Koperasi yang berkantor di Kampuang baru, Jalan Lingkar Aie Dingin, Jorong Data, Nagari Aie Dingin, Kabupaten Solok, Sumatera Barat, kini sudah memetakan lahan baru sekitar 180 hektare dari lahan yang sudah ada seluas 300 hektare.

Dalam sisi pengembangan produk, direncanakan pada November 2020, diluncurkan dalam bentuk bubuk atau roastery ukuran 1 kilogram dan 3 kilogram, guna memenuhi pasar tradisional dan dapat sebagai oleh-oleh.

Selain itu tengah dimulainya program perkebunan terintegrasi berupa kebun, budi daya, prosesing, sampai rosting dan kafe untuk mencicipi nanti akan tersedia.

"Kami sedang menyiapkan program kebun terintegrasi dari hulu hingga hilir. Juga bisa menjadi destinasi wisata minat khusus dan penelitian nantinya," ujarnya.


  Petani kopi di kawasan Danau Kembar Solok menyortir biji kopi. (Antara/Istimewa)


Binaan dan Pemberdayaan

Sebagai binaan BI Perwakilan Sumatera Barat, pada 2020 sudah empat kali diikutkan dalam ajang virtual, termasuk membuka akses pasar luar negeri tersebut.

Ia menceritakan menjadi binaan BI sudah sejak 2016 melalui Program Sosial Bank Indonesia (PSBI) bantuan dalam bentuk kompetensi atau kapabilitas sumber daya manusia pengurus KPSU.

Tahun pertama itu dibawa pengurus studi tiru ke Brastagi, Sumatera Utara, untuk menimba pengetahuan bagaimana budidaya yang baik dan trik pemberdayaan.

"Ini semacam Training of Training (ToT) untuk bekal bagi pengurus dan selanjutnya ditransfer ilmu ke para petani di tahun ke kedua," ujarnya.

Pada 2017 KPSU mendapatkan bantuan lepas dari BI sebanyak lima unit pengeringan kopi atau seperti rumah kaca ukuran 4x16 meter per segi, dibangun di dua Kecamatan Lembah Gumanti sebanyak tiga unit, dan Kecamatan Danau Kembar dua unit.

Selanjutnya pada 2018 diikutkan oleh BI Perwakilan Sumatera Barat ke pameran ke Jakarta sekitar tiga kali.

Sedangkan pada 2019, KPSU Solok Radjo diikutkan dalam Program Local Ekonomi Development (LED), diajarkan manajemen koperasi, finansial dan penataan organisasi. Sedangkan pada 2020 para petani dibekali prospek membuka peluang pasar.

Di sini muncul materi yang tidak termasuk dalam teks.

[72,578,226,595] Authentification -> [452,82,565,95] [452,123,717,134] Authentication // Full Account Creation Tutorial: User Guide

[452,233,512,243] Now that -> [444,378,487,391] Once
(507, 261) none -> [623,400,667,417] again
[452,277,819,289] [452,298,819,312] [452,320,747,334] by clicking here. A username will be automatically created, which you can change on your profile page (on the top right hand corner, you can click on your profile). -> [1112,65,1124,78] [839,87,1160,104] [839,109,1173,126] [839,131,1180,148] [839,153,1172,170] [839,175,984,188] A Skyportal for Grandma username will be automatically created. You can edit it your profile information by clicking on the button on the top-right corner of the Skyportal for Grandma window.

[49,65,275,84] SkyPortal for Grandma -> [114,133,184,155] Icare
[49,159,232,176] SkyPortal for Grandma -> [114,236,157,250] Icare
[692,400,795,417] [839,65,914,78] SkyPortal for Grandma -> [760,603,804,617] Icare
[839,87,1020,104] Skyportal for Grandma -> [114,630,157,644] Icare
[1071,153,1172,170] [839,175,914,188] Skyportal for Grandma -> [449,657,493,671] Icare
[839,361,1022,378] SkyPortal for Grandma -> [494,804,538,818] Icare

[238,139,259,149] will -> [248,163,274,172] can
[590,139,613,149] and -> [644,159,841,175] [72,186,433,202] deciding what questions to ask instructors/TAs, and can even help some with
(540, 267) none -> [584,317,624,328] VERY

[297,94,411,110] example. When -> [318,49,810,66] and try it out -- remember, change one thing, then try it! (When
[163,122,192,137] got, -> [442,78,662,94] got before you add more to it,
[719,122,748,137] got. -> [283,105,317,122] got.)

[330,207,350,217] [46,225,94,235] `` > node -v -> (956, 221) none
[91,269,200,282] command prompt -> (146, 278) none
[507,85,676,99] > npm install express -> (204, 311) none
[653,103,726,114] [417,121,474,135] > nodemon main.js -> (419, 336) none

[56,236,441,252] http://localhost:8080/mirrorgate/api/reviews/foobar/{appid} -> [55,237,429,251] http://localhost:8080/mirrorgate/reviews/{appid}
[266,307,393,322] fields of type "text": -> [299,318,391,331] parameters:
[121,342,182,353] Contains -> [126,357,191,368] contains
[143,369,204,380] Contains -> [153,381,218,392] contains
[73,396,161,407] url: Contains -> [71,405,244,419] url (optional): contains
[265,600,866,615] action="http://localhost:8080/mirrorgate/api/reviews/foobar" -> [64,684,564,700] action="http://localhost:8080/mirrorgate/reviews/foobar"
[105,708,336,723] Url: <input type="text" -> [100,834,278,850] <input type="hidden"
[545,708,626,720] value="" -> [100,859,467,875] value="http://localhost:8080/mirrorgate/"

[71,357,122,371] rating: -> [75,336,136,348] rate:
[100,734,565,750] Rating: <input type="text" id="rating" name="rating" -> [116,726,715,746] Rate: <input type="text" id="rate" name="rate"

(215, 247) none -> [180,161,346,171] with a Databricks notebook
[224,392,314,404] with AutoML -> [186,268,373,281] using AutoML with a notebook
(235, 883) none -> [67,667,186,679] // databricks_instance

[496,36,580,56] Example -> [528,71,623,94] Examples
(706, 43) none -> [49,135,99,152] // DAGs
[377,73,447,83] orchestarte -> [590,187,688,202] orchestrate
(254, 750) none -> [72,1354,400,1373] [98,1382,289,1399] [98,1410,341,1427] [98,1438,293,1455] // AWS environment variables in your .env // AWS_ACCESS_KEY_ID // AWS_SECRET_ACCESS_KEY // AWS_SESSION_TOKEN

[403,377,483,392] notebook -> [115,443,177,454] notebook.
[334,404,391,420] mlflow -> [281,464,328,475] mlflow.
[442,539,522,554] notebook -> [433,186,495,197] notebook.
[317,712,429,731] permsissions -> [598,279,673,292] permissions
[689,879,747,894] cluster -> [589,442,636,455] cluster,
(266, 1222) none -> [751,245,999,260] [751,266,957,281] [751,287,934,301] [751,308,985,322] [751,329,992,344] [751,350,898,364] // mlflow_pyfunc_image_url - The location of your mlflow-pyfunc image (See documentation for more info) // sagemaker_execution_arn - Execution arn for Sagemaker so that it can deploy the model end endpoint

"Kami sangat bersyukur dengan BI langsung membantu kelompok. Kami yang orang muda-muda sudah berfikir sama, bahwa berinvestasi waktu dan tenaga saat muda," ujarnya.

Kepala BI Perwakilan Sumatera Barat Wahyu Purnama mengatakan Kopi Solok Radjo terus melakukan pemetaan perluasan lahan.

Sebagai binaan dari BI, tambahnya, selama pandemi COVID-19 tetap berjalan meski dalam bentuk virtual dibantu dalam pemasaran sampai ke Singapura.

Selain itu sebagai upaya agar produk Koperasi Produsen Serba Usaha (KPSU) itu tetap bisa ekspor dan dilibatkan pameran yang diselenggarakan kantor BI pusat, tentu terbatas pada UMKM binaan dan tidak bisa umum, tambah Wahyu.